Quando manifestou as primeiras características de uma rara arara azul, os veterinários fizeram planos para ele. A idéia era tratá-lo e integrá-lo aos semelhantes. Mas nos últimos 12 meses, os sonhos mudaram. O bico está entrando no prumo, mas nunca será normal. A coluna, que, esperava-se, teria uma curvatura normal, entortou. O projeto de introduzi-lo ao habitat da bicharada ficou mais distante. “Se ele aprender a se alimentar sozinho, poderá ganhar um recinto no zoológico só para ele. Mas tudo indica que terá uma vida solitária, sem contato com o público. Se houver um animal em situação semelhante, pensaremos em estimular a interação”, revela Ana Cristina. Os esforços, agora, são no sentido de ensiná-lo a comer sozinho.

“Esse bicho, para nós, é um dos símbolos da conservação e da vida. Seria levado para outro continente, nas piores condições, e talvez nem sequer sobrevivesse. É uma das maneiras de uma forma de vida encontrar seu caminho”, resumiu o diretor do Zoológico de Brasília, Raúl González. Com todo esse prestígio, o destino de Raíto parece selado: sombra e água fresca, comida farta e muito carinho de sua grandiosa família de seres humanos.

O que diz a lei

Segundo o artigo 29 da Lei nº 9.605/98, matar, perseguir, caçar, apanhar, utilizar espécies da fauna silvestre nativa ou em rota migratória sem permissão, licença ou autorização da autoridade competente é crime. A pena varia de seis meses a um ano de detenção, além de multa. Mexer ou destruir ninhos, expor animais à venda e até explorar produtos oriundos da fauna também são considerados crimes ambientais. A guarda de um animal silvestre também é considerada crime, punido também com detenção variável de seis anos a um mês, além de aplicação de multa. Quem entregar o animal às autoridades competentes poderá não sofrer as penas. Se o crime agravar ainda mais a situação de espécies ameaçadas e listadas em relatórios oficiais, o infrator será penalizado com multa que varia de R$ 500 a R$ 5 mil, no caso dos psitacídeos, de acordo com o grau de ameaça da espécie. Já o Decreto nº 3.179/99 recomenda que os animais apreendidos, se tiverem condições de sobrevivência, sejam devolvidos ao habitat natural.

Família falante e emplumada

As araras são aves da família dos psitacídeos, como papagaios, periquitos, cacatuas, maritacas, jandaias e maracanãs.
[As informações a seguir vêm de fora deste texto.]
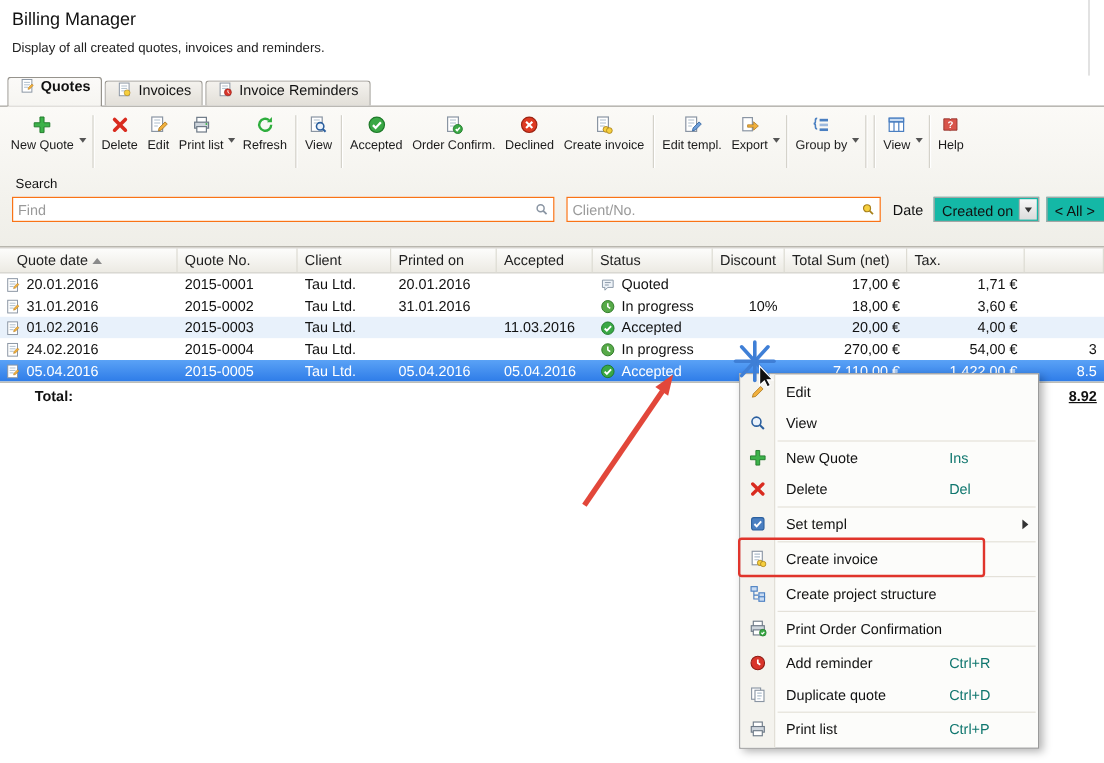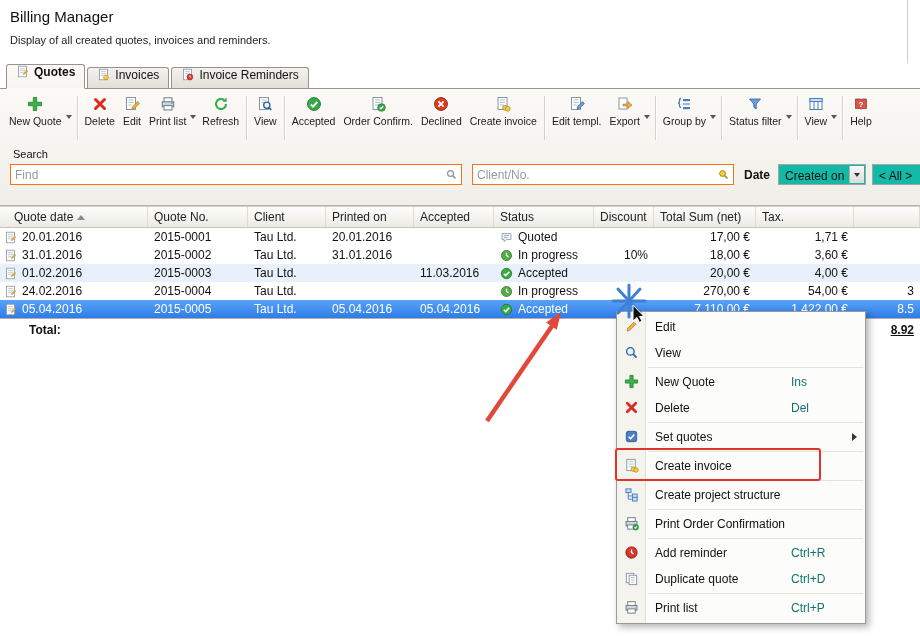--- a/index.html
+++ b/index.html
@@ -33,21 +33,21 @@
 .tsep{width:1px;background:#d4d2ca;margin:5px 3px;box-shadow:1px 0 0 #fff}
 .hr{position:absolute;left:0;top:144px;width:920px;height:1px;background:#e3e1da}
 .search-label{position:absolute;left:13px;top:148px;font-size:11px}
 .inputbox{position:absolute;top:164px;height:21px;background:#fff;border:1px solid #f97316;display:flex;align-items:center}
 .inputbox input{border:none;outline:none;flex:1;font:12px "Liberation Sans","DejaVu Sans",sans-serif;
   padding:0 4px;background:transparent;color:#333;min-width:0}
 .inputbox input::placeholder{color:#9a9a9a}
 .in-icon{width:20px;display:flex;align-items:center;justify-content:center;flex:none}
 .find{left:10px;width:452px}
 .client{left:472px;width:262px}
-.date-label{position:absolute;left:744px;top:168px;font-size:12px;font-weight:bold}
+.date-label{position:absolute;left:744px;top:168px;font-size:12px;font-weight:normal}
 .select{position:absolute;top:164px;height:21px;border:1px solid #a5a5a5;background:#14b8a6;
   display:flex;align-items:flex-start;padding:4px 18px 0 6px;font-size:12px;white-space:nowrap}
 .sarrow{position:absolute;right:1px;top:1px;bottom:1px;width:15px;
   background:linear-gradient(#f7f7f7,#dcdcdc);border-left:1px solid #b5b5b5;
   display:flex;align-items:center;justify-content:center}
 .sarrow i{width:0;height:0;border-left:3.5px solid transparent;border-right:3.5px solid transparent;border-top:4px solid #333}
 .created{left:778px;width:88px}
 .all{left:872px;width:70px}
 
 
@@ -235,27 +235,20 @@
             <path d="M5 2.5c-1.5 0-1.5 1-1.5 2v1c0 1-.5 1.5-1.5 1.5 1 0 1.5.5 1.5 1.5v1c0 1 0 2 1.5 2" fill="none" stroke="#4a7fc1" stroke-width="1.3"></path>
             <rect x="7" y="3" width="7" height="2.2" fill="#4a7fc1"></rect>
             <rect x="7" y="7" width="7" height="2.2" fill="#9db9dd"></rect>
             <rect x="7" y="11" width="7" height="2.2" fill="#4a7fc1"></rect>
           </svg>
         <span>Group by</span>
         <span class="ddarrow"></span>
       </div>
       <div class="tsep"></div>
 
-      <div class="tbtn dd">
-        <svg class="i16" viewBox="0 0 16 16">
-            <path d="M2.5 3h11L9.2 8v5l-2.4-1.8V8z" fill="#6f9fd8" stroke="#2b5f9e" stroke-width="0.8"></path>
-          </svg>
-        <span>Status filter</span>
-        <span class="ddarrow"></span>
-      </div>
       <div class="tsep"></div>
 
       <div class="tbtn dd">
         <svg class="i16" viewBox="0 0 16 16">
             <rect x="2" y="2.5" width="12" height="11" fill="#fff" stroke="#4a7fc1"></rect>
             <rect x="2" y="2.5" width="12" height="3" fill="#c9dcf3" stroke="#4a7fc1"></rect>
             <path d="M2 5.5h12M6 5.5v8M10 5.5v8" stroke="#4a7fc1"></path>
           </svg>
         <span>View</span>
         <span class="ddarrow"></span>
@@ -512,21 +505,21 @@
       <span>Delete</span>
       <span class="msc">Del</span>
     </div>
     <div class="msep"></div>
 
     <div class="mi">
       <svg class="micon" viewBox="0 0 16 16">
           <rect x="2.5" y="2.5" width="11" height="11" rx="2" fill="#4a7fc1" stroke="#2b5f9e"></rect>
           <path d="M5 8.2l2 2.1 4-4.4" stroke="#fff" stroke-width="1.7" fill="none"></path>
         </svg>
-      <span>Set quotes</span>
+      <span>Set templ</span>
       <span class="subarrow"></span>
     </div>
     <div class="msep"></div>
 
     <div class="mi">
       <svg class="micon" viewBox="0 0 16 16">
           <rect x="3" y="1.5" width="9" height="12" fill="#fff" stroke="#8a95a3"></rect>
           <path d="M5 4h5M5 6.5h5M5 9h4" stroke="#aebdcb"></path>
           <circle cx="10" cy="11.8" r="2.4" fill="#f6cf3e" stroke="#a8811c" stroke-width="0.7"></circle>
           <circle cx="12.8" cy="12.8" r="2.4" fill="#f6cf3e" stroke="#a8811c" stroke-width="0.7"></circle>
Essas espécies possuem cabeça larga e robusta, bico forte, alto e curvo, próprio para quebrar sementes. Os músculos da mandíbula e da língua são reforçados, para ajudar nessa função. Os pés são curtos, articuláveis e também ajudam a manipular a comida. São frutívoros e ainda consomem grãos, sementes e tubérculos. São aves monogâmicas e possuem um parceiro durante toda a vida, que pode chegar a 80 anos. Considerados animais inteligentes, possuem cérebro altamente desenvolvido e têm a capacidade de reproduzir diversos sons, interagindo com os seres humanos. Por essas razões, e também pela plumagem multicolorida e exuberante, essas aves estão entre as preferidas dos contrabandistas de animais silvestres. Muitas delas estão ameaçadas de extinção.